Mr. Birol, who also chairs the World Economic Forum’s Energy Advisory Panel, believes the development of new technologies and processes mean that hydrogen now has the potential to revolutionize mobility in the coming decades.

He emphasizes the vital role clean vehicles have to play in bridging the gap between today and a net-zero emissions future, and points out that the storage capability of hydrogen – “a big hydrogen storage facility in Texas… can hold about 1,000 times as much electricity as the world’s largest lithium-ion battery complex” – means it could be a key component in unlocking major progress.

While electrification is set to be a large part of the future of personal transport, Mr. Birol believes the potential power of hydrogen, combined with the natural propensity to traditional ports of major industrial sectors, provides an opportunity to develop new ways of powering everything from trucks and ships to refineries, chemical plants and steel mills.

Were his vision to become reality, today’s heavy and dirty industries would be transformed at a stroke.  Gone would be the greenhouse gases and harmful emissions, replaced instead by an energy process that produces only water – which could itself be used to produce even more energy.
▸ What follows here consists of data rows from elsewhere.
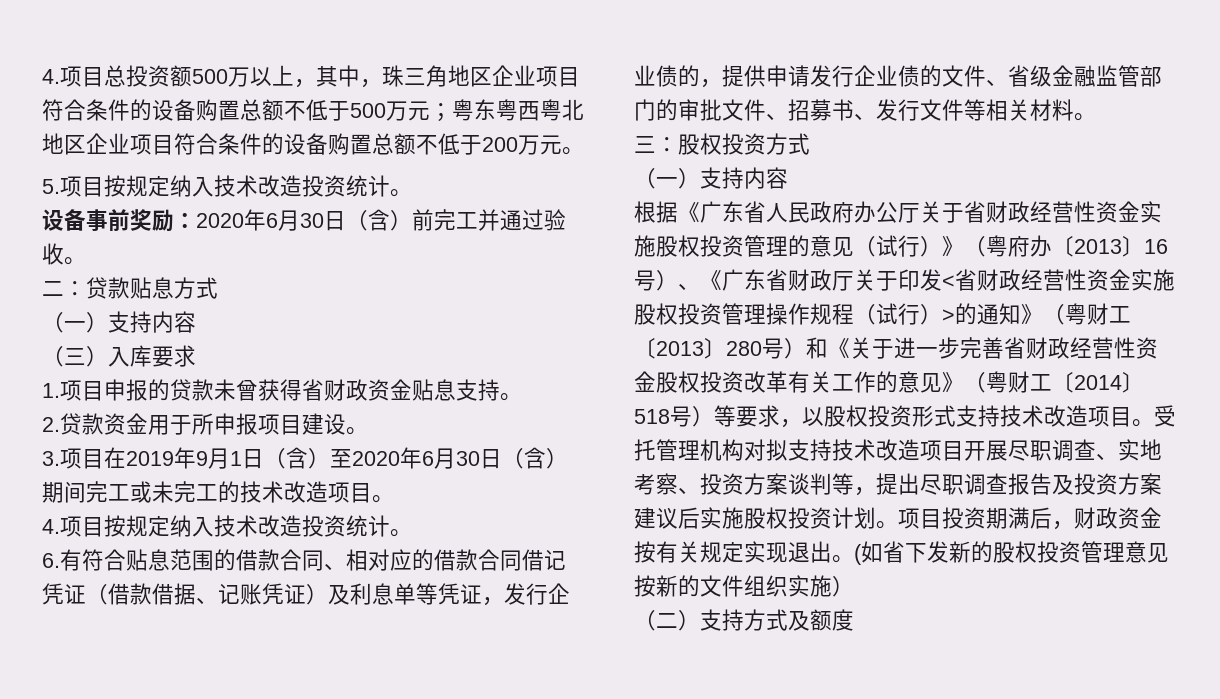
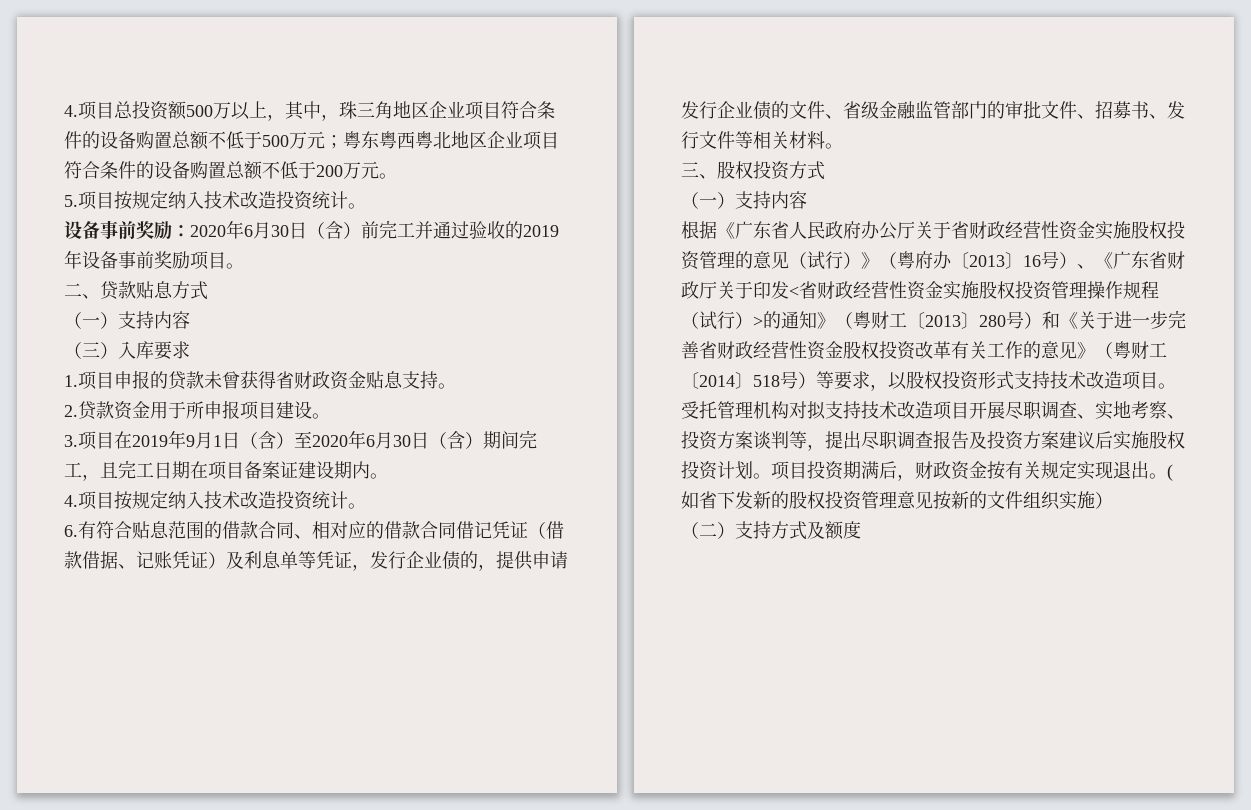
- 设备事前奖励：2020年6月30日（含）前完工并通过验收。
+ 设备事前奖励：2020年6月30日（含）前完工并通过验收的2019年设备事前奖励项目。
- 二：贷款贴息方式
+ 二、贷款贴息方式
- 3.项目在2019年9月1日（含）至2020年6月30日（含）期间完工或未完工的技术改造项目。
+ 3.项目在2019年9月1日（含）至2020年6月30日（含）期间完工，且完工日期在项目备案证建设期内。
- 三：股权投资方式
+ 三、股权投资方式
And all of this could be powered by “the most abundant element in the universe”.  In the words of Mr. Birol: “What’s not to like?” Inevitably, there are still substantial challenges to overcome.  Not least a financial one.  Mr. Birol says:

“Governments will be crucial in determining whether hydrogen succeeds or fails.  Most of the more than 200 projects under way still rely heavily on direct government funding, according to International Energy Agency analysis.  But smart policies should encourage the private sector to secure long-term supplies of clean hydrogen and give investors the incentives to back the best businesses.”

More than anything, he says, “the world should not miss this unprecedented chance to make hydrogen a serious part of our sustainable energy future”.  And with a growing number of countries implementing policies designed to directly support and encourage investment in hydrogen technologies, Mr. Birol may get his wish[2].

There are several compelling reasons why hydrogen fuel cell vehicles could provide an attractive alternative to the currently more widely adopted electric vehicle.  First, the range of a hydrogen car is 700km-800km, compared to just 300km-400km in the very best performing electric vehicles[3].  Fuel cell cars can also refuel at the same speed as gasoline cars – which is significantly quicker than the charging process on an electric vehicle.  And hydrogen can be a completely clean power source, created by harnessing excess electricity generated by renewable energy sources to break down water and produce the hydrogen needed for fuel cell vehicles[4].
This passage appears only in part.